For this, we need to prove that $r = prsc(pg, c)$ always has the properties checked at each INVALID case above.
* PROP-0 the bnodes of $r$ are exactly the elements of $pg$
* not an "INVALID" case in the algorithm, but useful for the rest
* proof sketch: part of the proof of Theorem 3
* PROP-1 every bnode occurs in exactly one "signature triple"
* proof sketch: Lemma 2 ?
* PROP-2 every triple contains exactly one or two bnodes -- in the case of two, one of them is a node, the other is an edge
* proof sketch: Theorem 5
* corollary: every triple is produced by the graph pattern associated to its unique bnode, or to its edge bnode
* proof sketch: Theorem 6
* PROP-3 for every element $b$ of $pg$, and every unique triple pattern $tp$ in $c(typeof_p(b))$, there is exactly one triple in $g$ containing $b$ and whose $\kappa$ is the same $tp$
* proof sketch: Corollary PROP-2 and Theorem 7 / Corrolary 3
* PROP-4 for every element $b$ of $pg$, "the triples generated with b contain the correct values for the placeholders"

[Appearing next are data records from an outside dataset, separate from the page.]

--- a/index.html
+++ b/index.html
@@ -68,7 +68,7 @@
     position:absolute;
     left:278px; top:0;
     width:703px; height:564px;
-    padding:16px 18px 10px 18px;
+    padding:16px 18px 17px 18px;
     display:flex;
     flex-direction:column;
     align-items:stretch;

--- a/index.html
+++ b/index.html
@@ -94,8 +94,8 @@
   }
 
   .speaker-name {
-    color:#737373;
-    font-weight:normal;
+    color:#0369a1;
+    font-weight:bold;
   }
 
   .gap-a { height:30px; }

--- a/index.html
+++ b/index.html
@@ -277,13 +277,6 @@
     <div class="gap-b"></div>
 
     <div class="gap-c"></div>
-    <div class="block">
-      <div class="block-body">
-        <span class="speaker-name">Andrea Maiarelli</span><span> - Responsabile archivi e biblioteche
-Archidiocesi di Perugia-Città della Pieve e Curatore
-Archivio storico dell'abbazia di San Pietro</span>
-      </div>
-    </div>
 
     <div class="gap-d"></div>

* needs to be more formally defined
## The algorithm is sound
i.e. if $r$ was actually generated from a $pg$, then it is $pg$ that is actually reconstructed
TODO
## The algorithm is creative :stuck_out_tongue_winking_eye:
i.e. it may generate a $pg$ even if $g$ was not (or even could not be) generated from a $pg$.
Consider a node type with label `Person` and properties `givenName` and `familyName`.

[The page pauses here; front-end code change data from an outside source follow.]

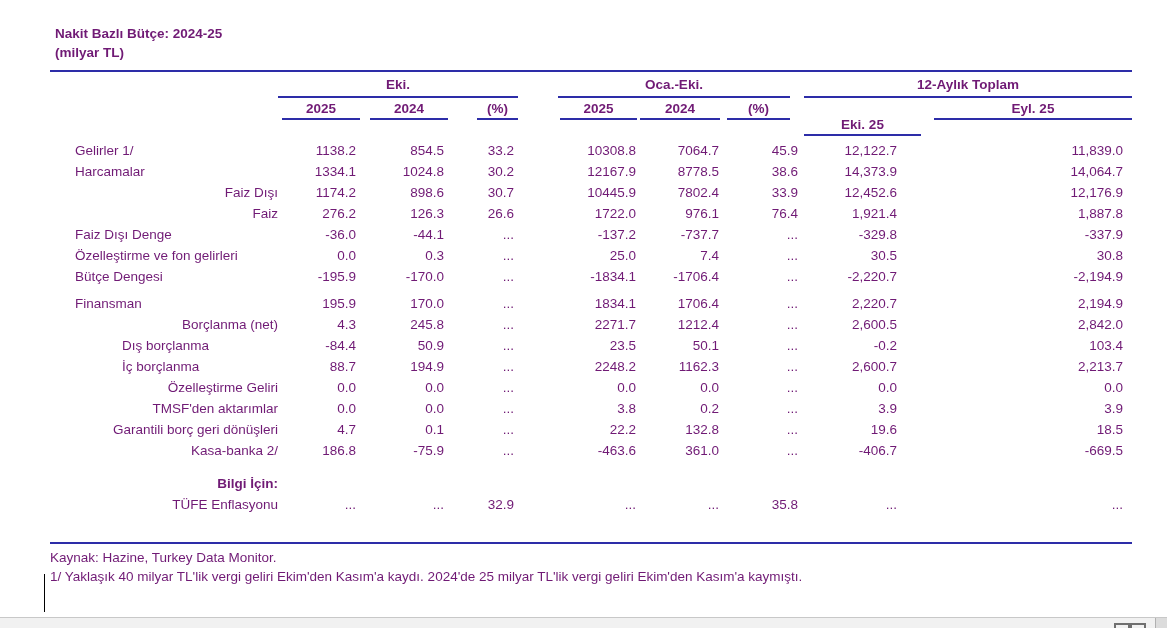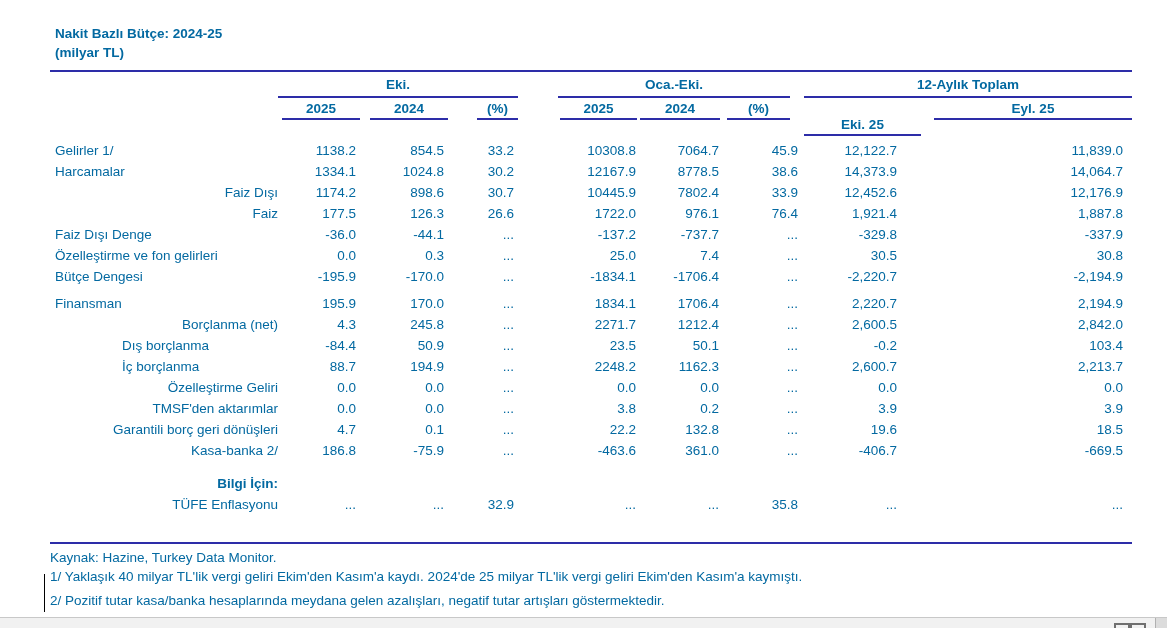--- a/index.html
+++ b/index.html
@@ -6,7 +6,7 @@
   html,body { margin:0; padding:0; background:#fff; }
   .page {
     position:relative; width:1167px; height:628px; overflow:hidden;
-    background:#ffffff; font-family:"Liberation Sans", sans-serif; color:#0369a1;
+    background:#ffffff; font-family:"Liberation Sans", sans-serif; color:#701a75;
     font-size:13.5px;
   }
   .title { position:absolute; left:55px; top:24px; font-weight:bold; line-height:19px; }

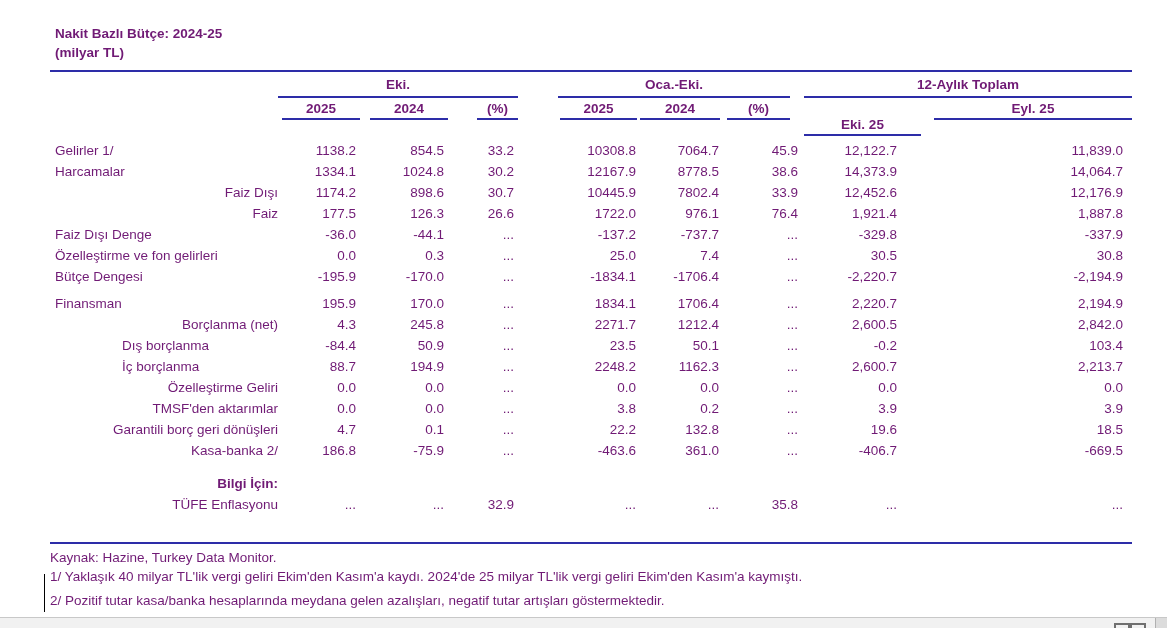--- a/index.html
+++ b/index.html
@@ -34,7 +34,7 @@
   .sh.c8 { grid-column:12; }
   .pad   { grid-column:1/13; height:4px; }
   .rlabel { grid-column:1; height:21px; line-height:21px; white-space:nowrap; }
-  .ind0 { padding-left:5px; }
+  .ind0 { padding-left:5px;margin-left:20px; }
   .ind1 { padding-left:25px;text-align:right; }
   .ind2 { padding-left:72px; }
   .b { font-weight:bold; }

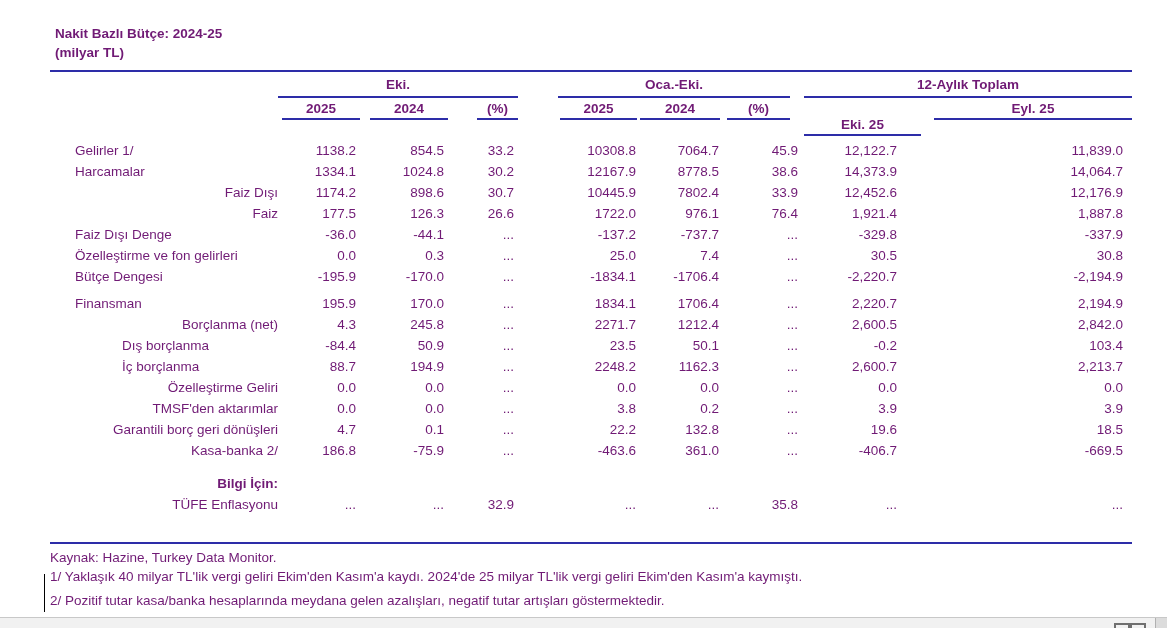--- a/index.html
+++ b/index.html
@@ -115,7 +115,7 @@
       <div class="val v7">12,452.6</div>
       <div class="val v8">12,176.9</div>
       <div class="rlabel ind1">Faiz</div>
-      <div class="val v1">177.5</div>
+      <div class="val v1">276.2</div>
       <div class="val v2">126.3</div>
       <div class="val v3">26.6</div>
       <div class="val v4">1722.0</div>

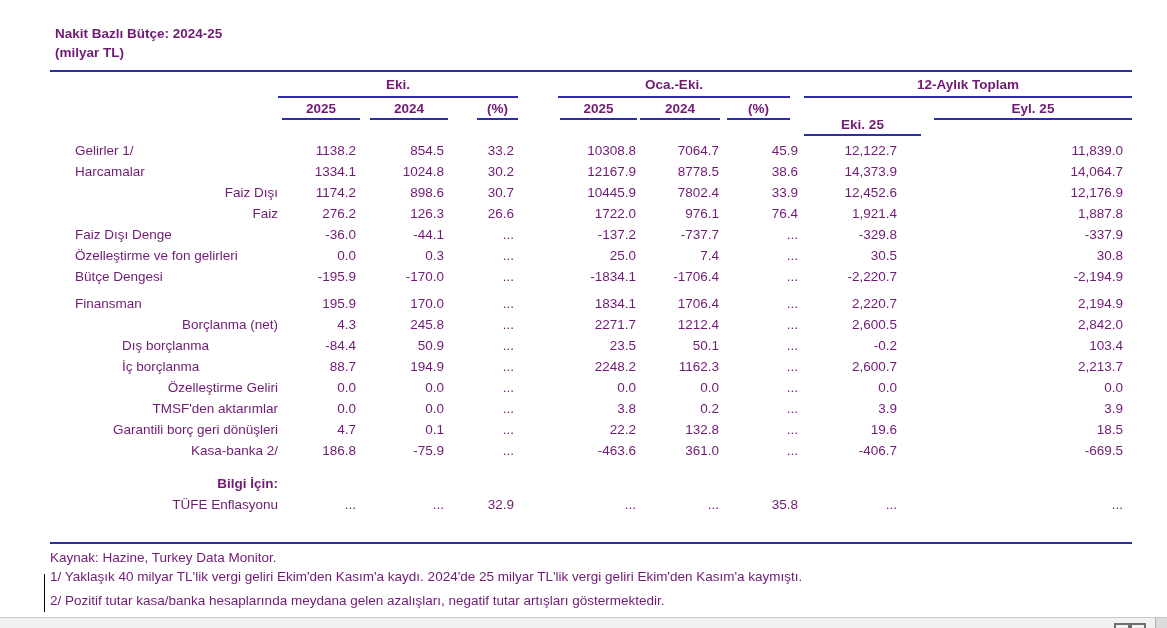--- a/index.html
+++ b/index.html
@@ -248,7 +248,6 @@
   <div class="footer">
     <div>Kaynak: Hazine, Turkey Data Monitor.</div>
     <div>1/ Yaklaşık 40 milyar TL'lik vergi geliri Ekim'den Kasım'a kaydı. 2024'de 25 milyar TL'lik vergi geliri Ekim'den Kasım'a kaymıştı.</div>
-    <div class="note2">2/ Pozitif tutar kasa/banka hesaplarında meydana gelen azalışları, negatif tutar artışları göstermektedir.</div>
   </div>
 
   <div class="caret"></div>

Consider the (well behaved) context that associate that type with the following graph pattern:
```sparql
?self a schema:Person .
?self schema:givenName "givenName"^^prec:valueOf . # unique
?self schema:familyName "familyName"^^prec:valueOf . # unique
?self rdfs:label "givenName"^^prec:valueOf . # NOT unique
?self rdfs:label "familyName"^^prec:valueOf . # NOT unique
```
Consider now the following PG:
```cypher
[ Person { givenName: "Jean", familyName: "Jean "}]
```
It converts to
```turtle
[] a schema:Person ;
schema:givenName "Jean";
schema:familyName "Jean";
rdfs:label "Jean" ; # NB: actually generated twice, but that's ok
.
```
But the following graphs would also generate the same PG, with the process above
```turtle
[] a schema:Person ;
schema:givenName "Jean";
schema:familyName "Jean";
# removed the rdfs:label
.
```
This one is ok-ish, because it is a subgraph of the original. We removed redundant information. That might be considered acceptable.
```turtle
[] a schema:Person ;
schema:givenName "Jean";
schema:familyName "Jean";
rdfs:label "Jean", "Batman"; # ADDED a extraneous rdfs:label
.
```
This one is more disturbing, because we added information that
- is inconsistent with the context
- will be lost when converting back to PG*
I suspect that Julian will say: "I don't care, I am only concerned with RDF graphs that actually come from a PG". And that will be fair ;)
Note that we could improve the algorithm above to detect that these graphs are invalid (or possibly just the second one), but that might be expensive... So there is a trade-off to be made here.